- [Aim of the task]: Quote word for word from the line holding "border-bottom: 3px solid" to the last line below, including both, and omit any pictures.

Segment Start: Provided material

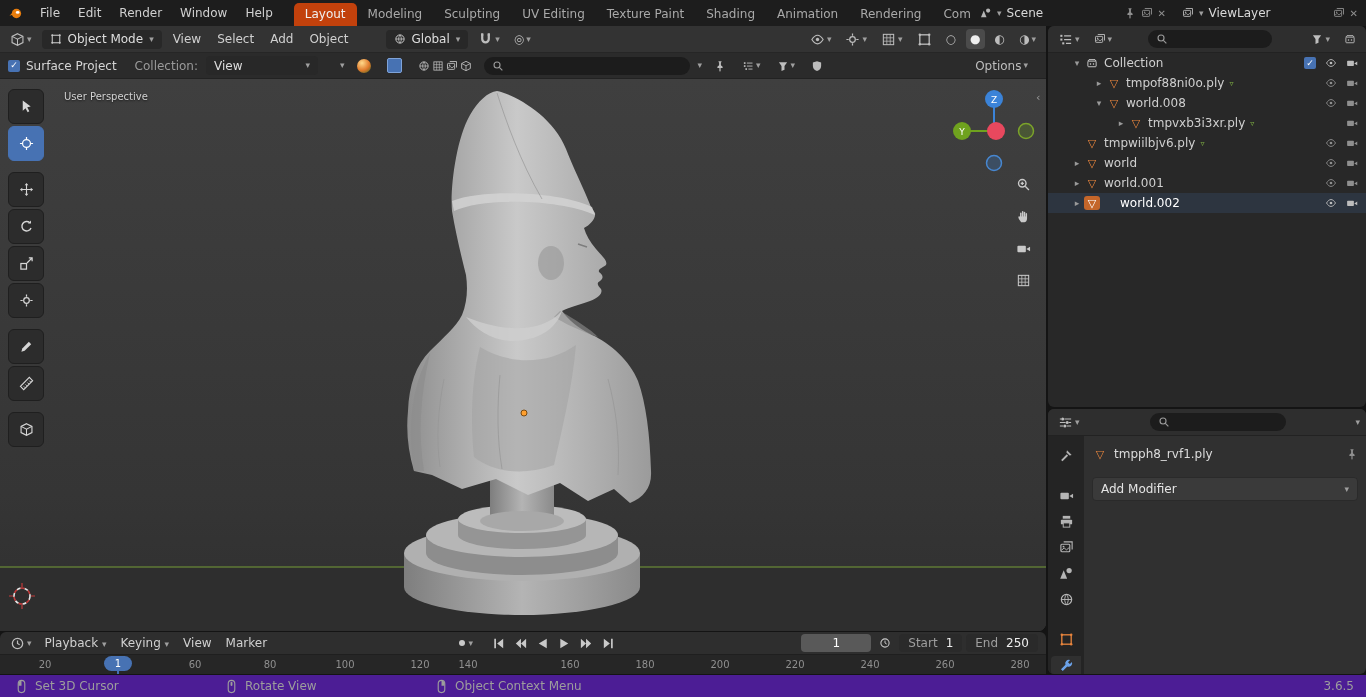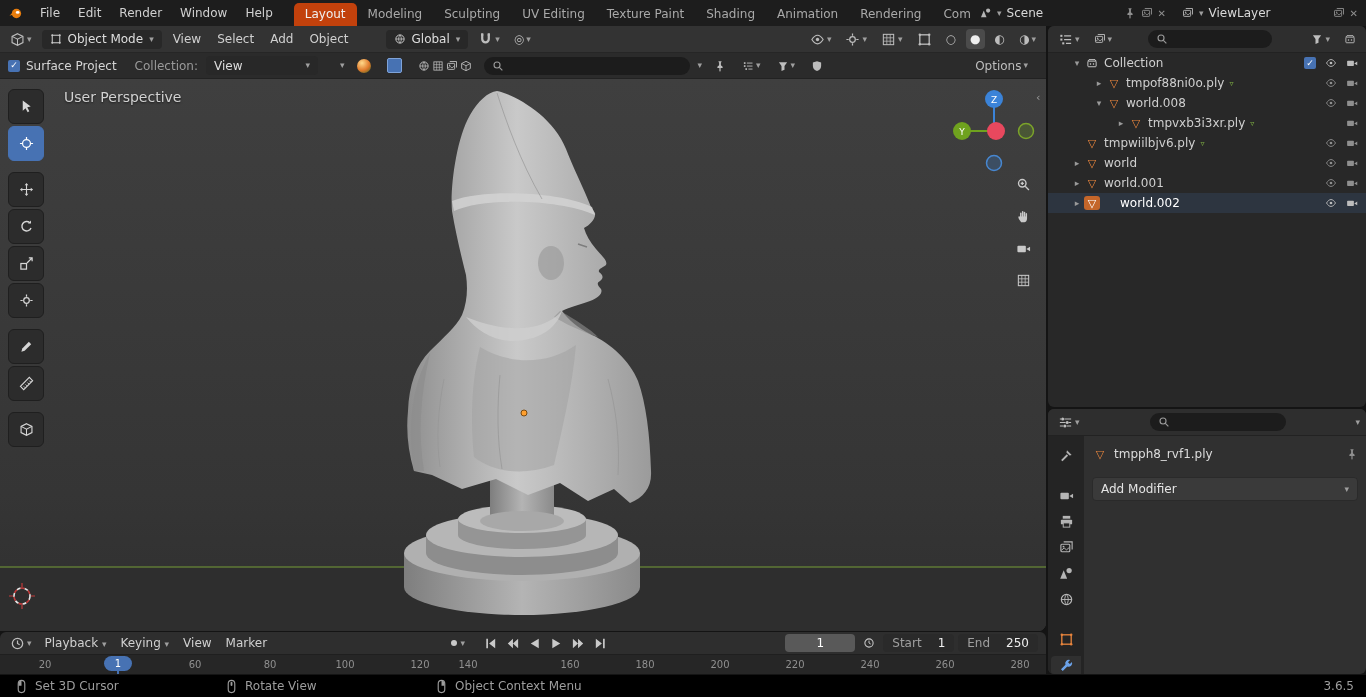"User Perspective" #vp-overlay { font-size: 14px -> 10px }
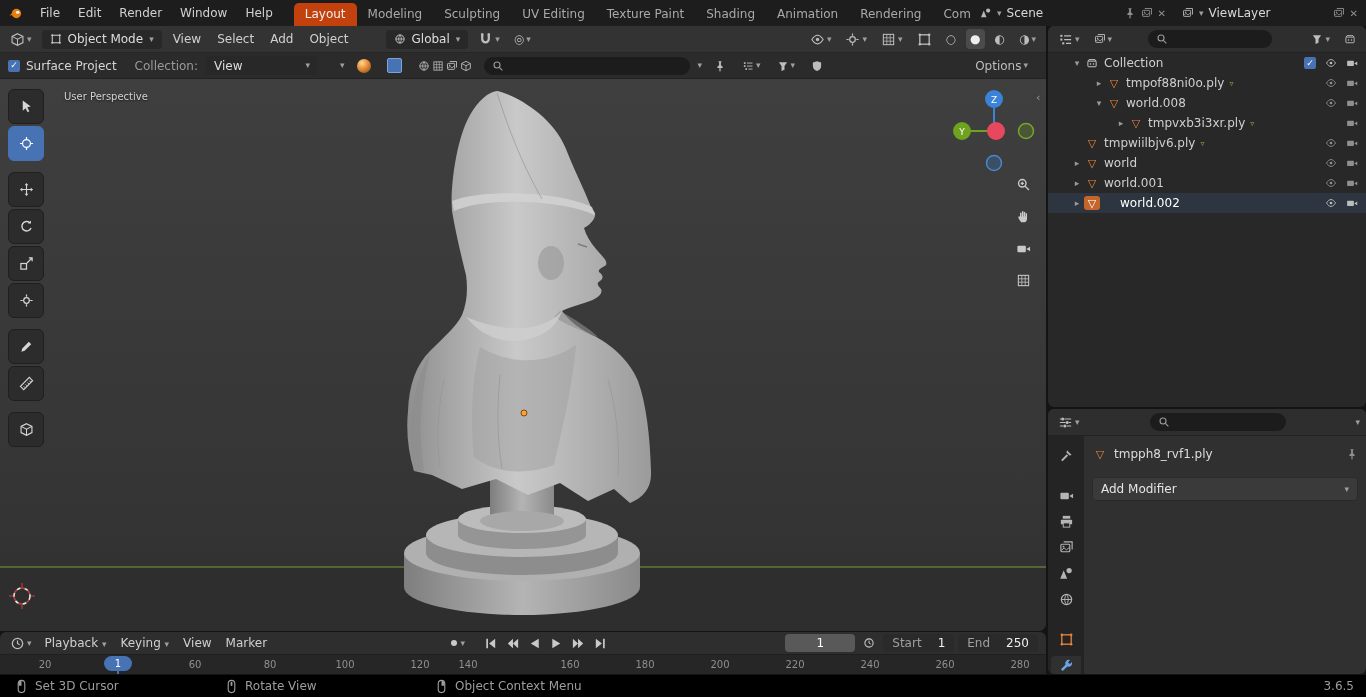"Start" .rangefield { gap: 16px -> 8px }
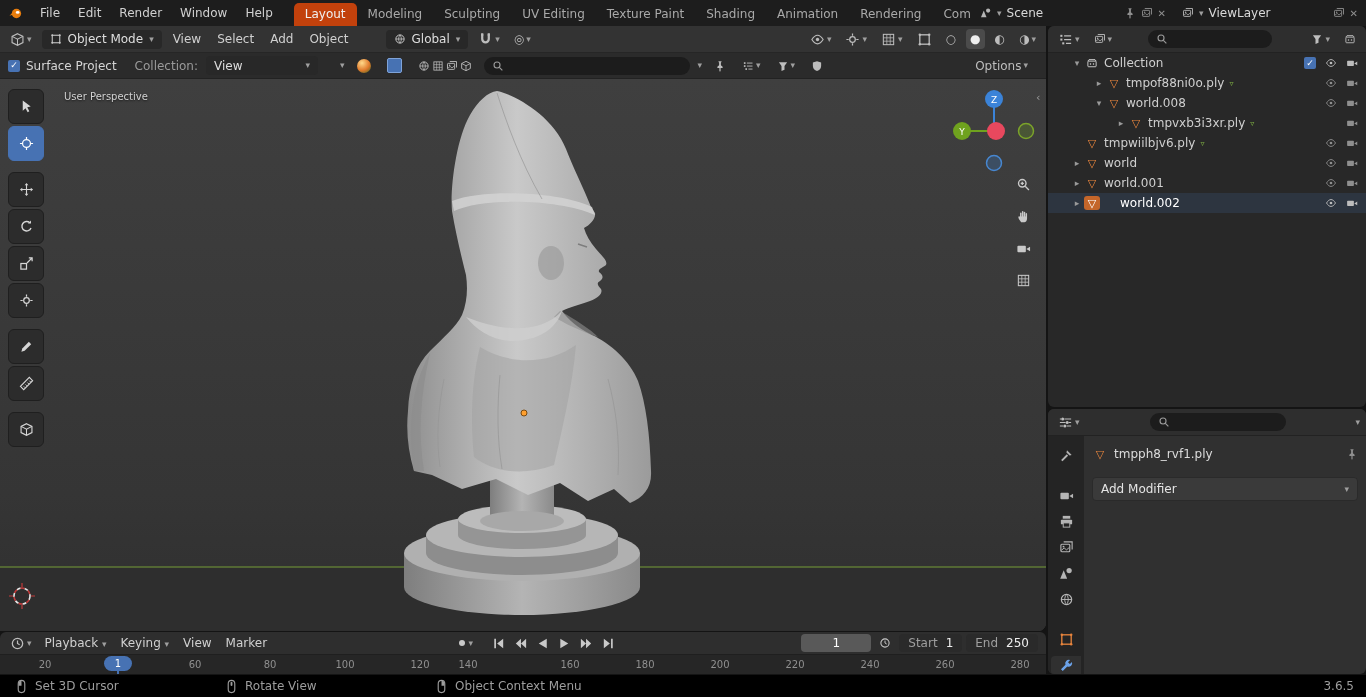"Set 3D Cursor" #statusbar { background: #000000 -> #4c1d95 }
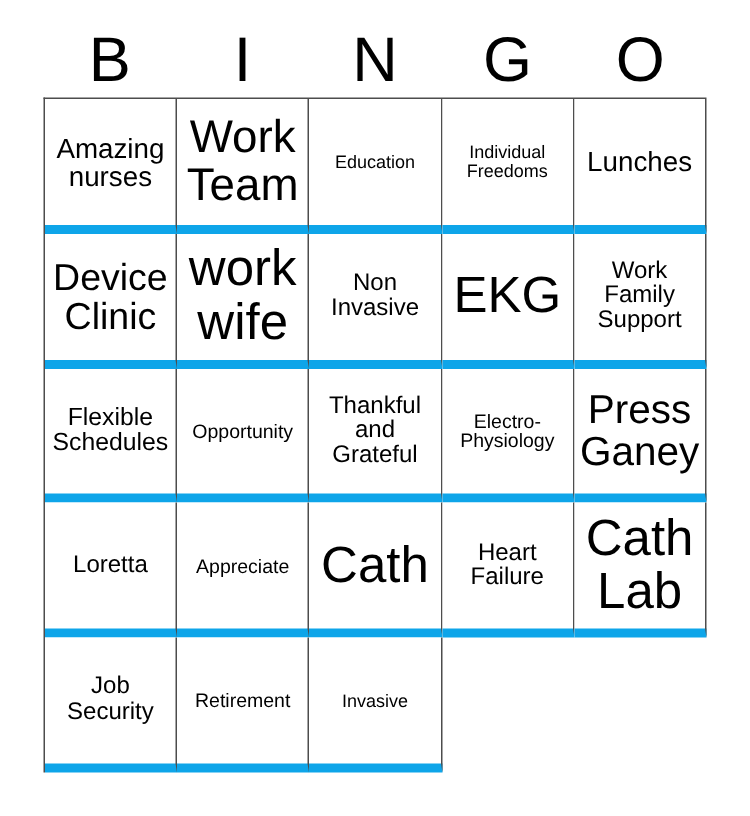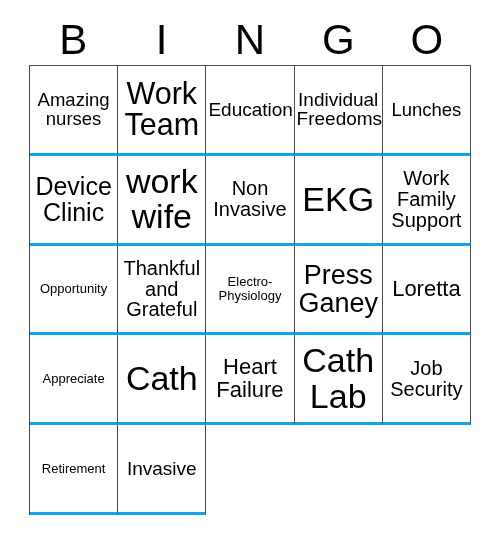"Amazing" .cell { border-bottom: 3px solid #0ea5e9 -> 6px solid #0ea5e9 }
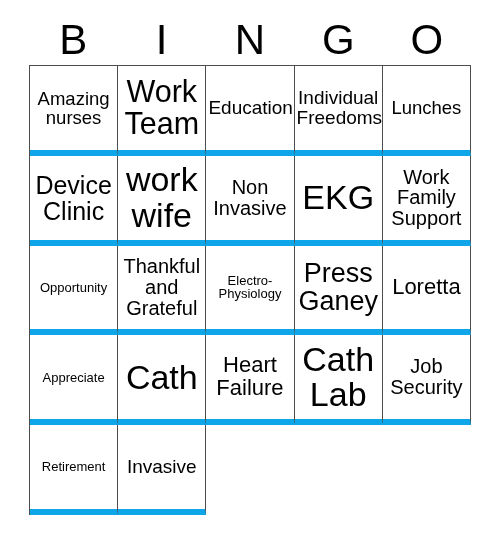"Education" .fs-14 { font-size: 19px -> 12px }
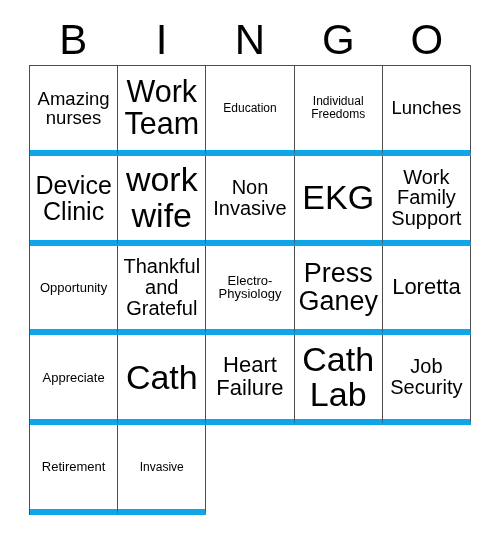"Non" .fs-20 { font-size: 20px -> 16px }
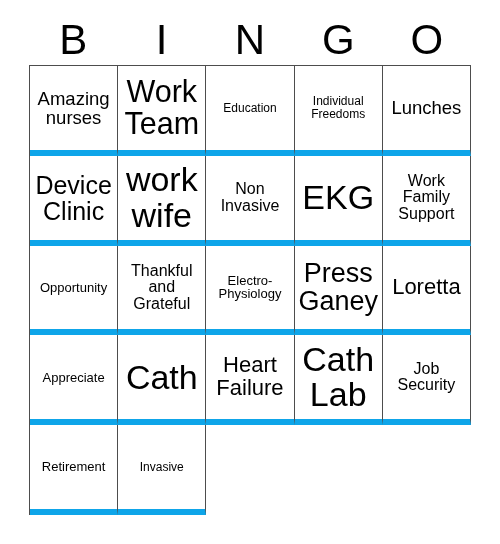"Flexible" div.cell { html: none -> <div> <span>Flexible Schedules</span> </div> }
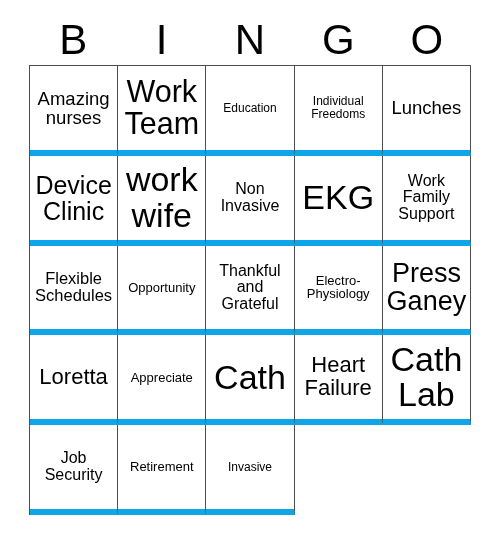"Loretta" .fs-22 { font-size: 22px -> 16px }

Segment End: Provided material

- [Answer space]:
"Amazing" .cell { border-bottom: 3px solid #0ea5e9 -> 6px solid #0ea5e9 }
"Education" .fs-14 { font-size: 19px -> 12px }
"Non" .fs-20 { font-size: 20px -> 16px }
"Flexible" div.cell { html: none -> <div> <span>Flexible Schedules</span> </div> }
"Loretta" .fs-22 { font-size: 22px -> 16px }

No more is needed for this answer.